### ASSIGNMENT
Wherever a line of the records contains "serveur", copy that line.

== EXERCISE INPUT

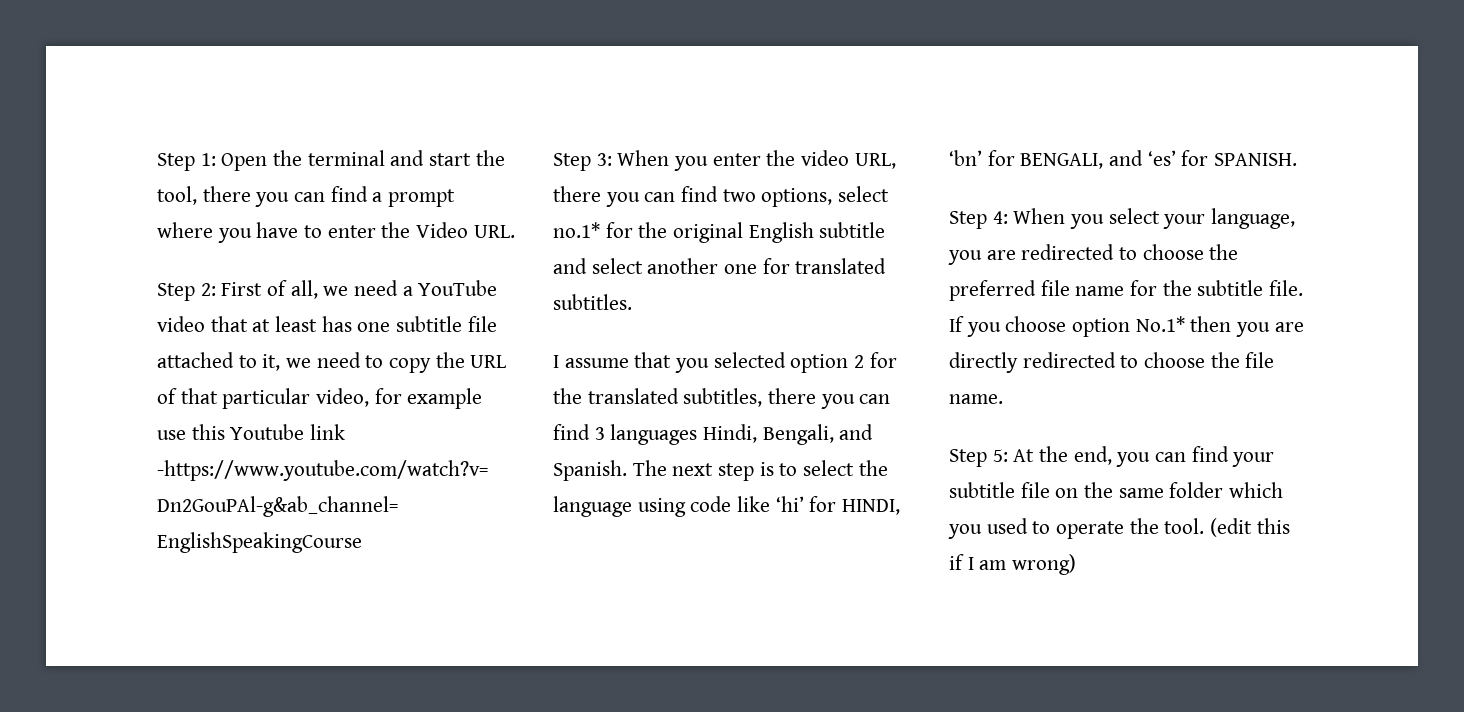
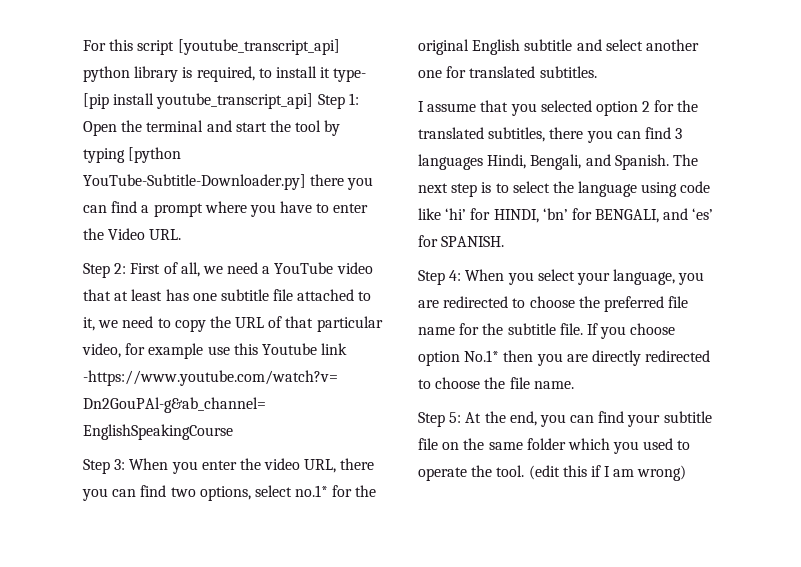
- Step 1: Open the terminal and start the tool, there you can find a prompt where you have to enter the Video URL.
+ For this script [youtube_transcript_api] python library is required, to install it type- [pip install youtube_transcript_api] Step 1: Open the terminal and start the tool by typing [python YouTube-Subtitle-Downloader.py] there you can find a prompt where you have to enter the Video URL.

====
== EXERCISE INPUT

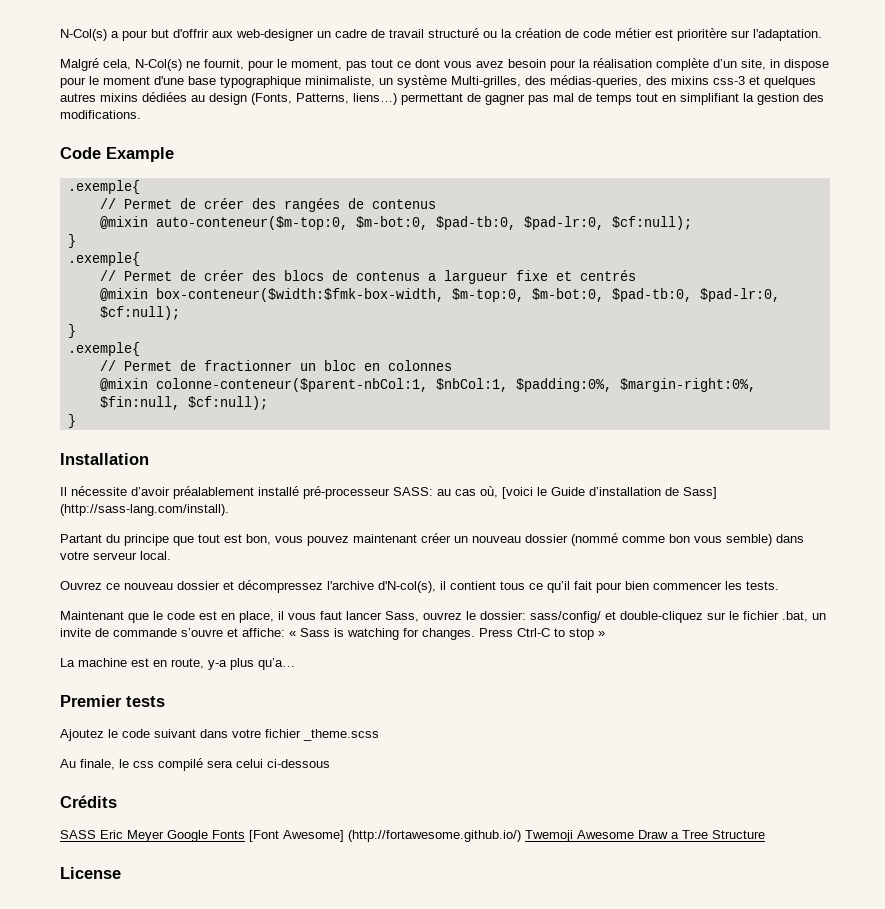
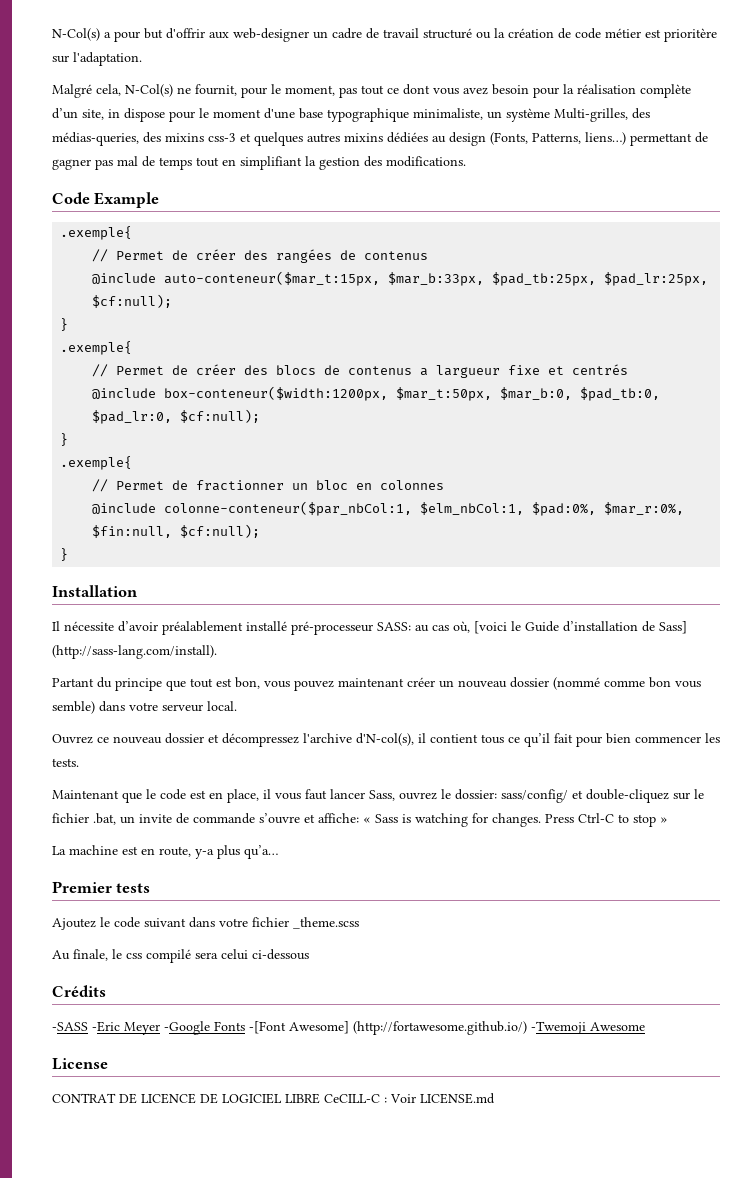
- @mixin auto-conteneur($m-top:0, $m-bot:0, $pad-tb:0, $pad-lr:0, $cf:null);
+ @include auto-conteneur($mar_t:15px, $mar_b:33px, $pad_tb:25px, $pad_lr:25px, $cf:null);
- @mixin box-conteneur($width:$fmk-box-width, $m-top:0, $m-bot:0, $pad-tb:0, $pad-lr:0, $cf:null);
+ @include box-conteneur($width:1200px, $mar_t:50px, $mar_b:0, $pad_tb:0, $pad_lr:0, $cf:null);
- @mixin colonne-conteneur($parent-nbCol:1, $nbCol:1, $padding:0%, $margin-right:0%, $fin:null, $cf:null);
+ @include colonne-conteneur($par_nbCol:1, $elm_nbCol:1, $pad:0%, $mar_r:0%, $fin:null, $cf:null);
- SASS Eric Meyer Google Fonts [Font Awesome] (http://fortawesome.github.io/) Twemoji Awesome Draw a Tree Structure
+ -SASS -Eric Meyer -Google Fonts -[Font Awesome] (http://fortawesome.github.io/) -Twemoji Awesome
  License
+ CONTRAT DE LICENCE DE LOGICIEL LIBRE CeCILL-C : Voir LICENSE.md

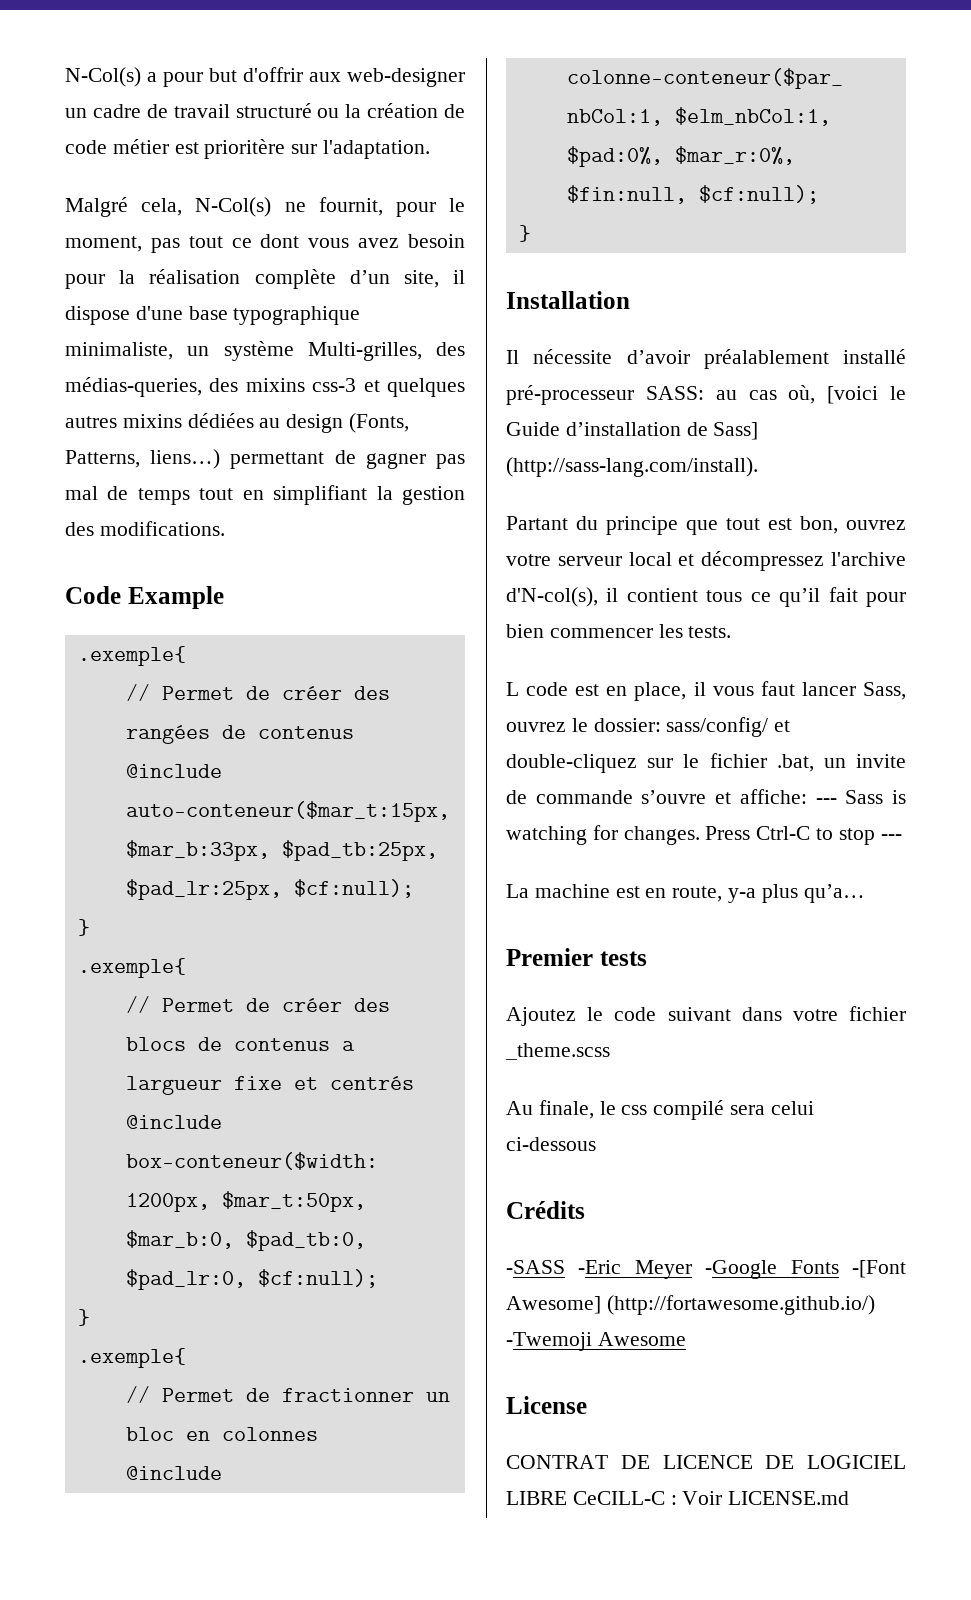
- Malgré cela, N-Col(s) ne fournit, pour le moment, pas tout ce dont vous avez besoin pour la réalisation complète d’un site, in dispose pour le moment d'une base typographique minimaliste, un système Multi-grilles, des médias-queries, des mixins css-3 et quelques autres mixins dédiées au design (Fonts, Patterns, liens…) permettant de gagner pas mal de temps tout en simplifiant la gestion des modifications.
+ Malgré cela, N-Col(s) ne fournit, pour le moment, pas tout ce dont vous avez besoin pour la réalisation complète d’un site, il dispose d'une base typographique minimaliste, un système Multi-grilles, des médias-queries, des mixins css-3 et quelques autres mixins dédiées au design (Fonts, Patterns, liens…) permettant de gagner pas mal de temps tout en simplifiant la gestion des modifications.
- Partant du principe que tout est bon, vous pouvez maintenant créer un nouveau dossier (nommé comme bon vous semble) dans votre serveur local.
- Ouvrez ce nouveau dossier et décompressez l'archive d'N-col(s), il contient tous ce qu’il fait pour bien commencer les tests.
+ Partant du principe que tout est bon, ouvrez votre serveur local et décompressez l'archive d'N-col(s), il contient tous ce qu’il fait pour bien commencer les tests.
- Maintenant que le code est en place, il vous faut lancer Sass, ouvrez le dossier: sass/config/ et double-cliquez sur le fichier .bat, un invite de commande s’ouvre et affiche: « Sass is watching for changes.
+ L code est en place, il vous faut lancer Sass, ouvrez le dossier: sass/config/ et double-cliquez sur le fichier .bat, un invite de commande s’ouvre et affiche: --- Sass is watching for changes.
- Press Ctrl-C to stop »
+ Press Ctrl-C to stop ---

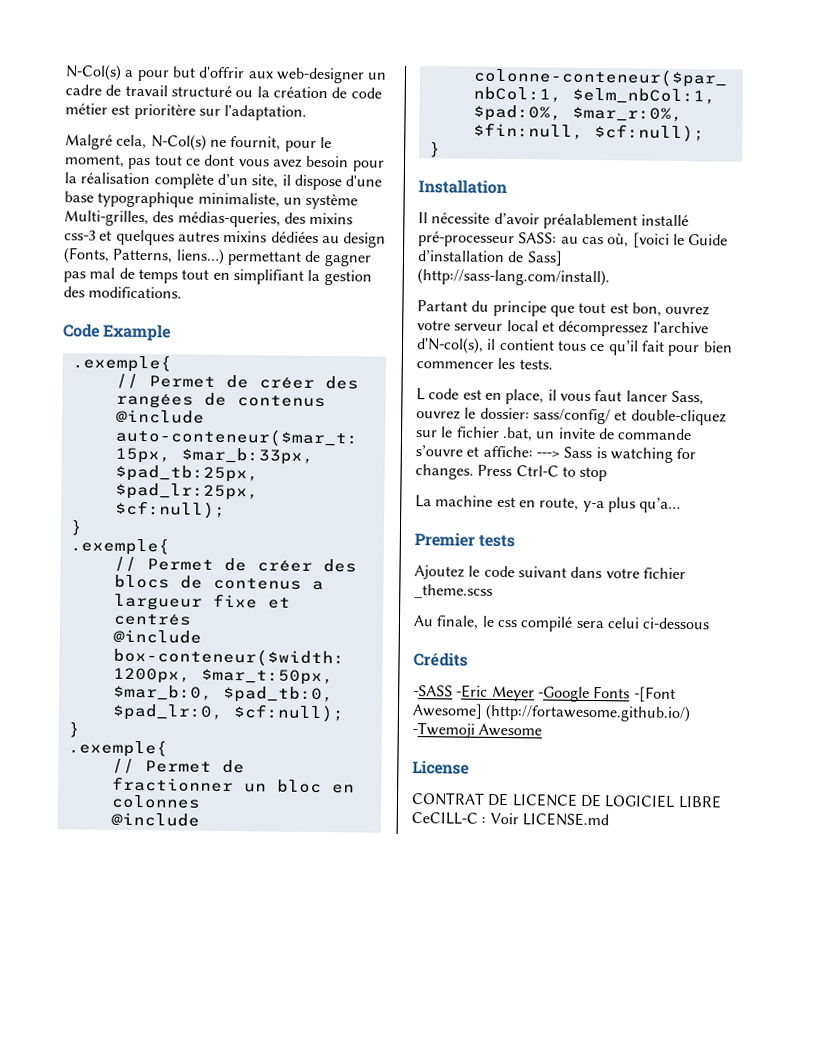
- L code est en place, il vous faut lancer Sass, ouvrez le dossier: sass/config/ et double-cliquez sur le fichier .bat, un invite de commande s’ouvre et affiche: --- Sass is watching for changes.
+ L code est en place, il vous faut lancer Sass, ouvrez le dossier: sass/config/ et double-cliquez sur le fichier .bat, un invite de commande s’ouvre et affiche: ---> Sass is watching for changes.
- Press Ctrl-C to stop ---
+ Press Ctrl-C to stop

====

### RESPONSE FOR THIS EXERCISE
- Partant du principe que tout est bon, vous pouvez maintenant créer un nouveau dossier (nommé comme bon vous semble) dans votre serveur local.
+ Partant du principe que tout est bon, ouvrez votre serveur local et décompressez l'archive d'N-col(s), il contient tous ce qu’il fait pour bien commencer les tests.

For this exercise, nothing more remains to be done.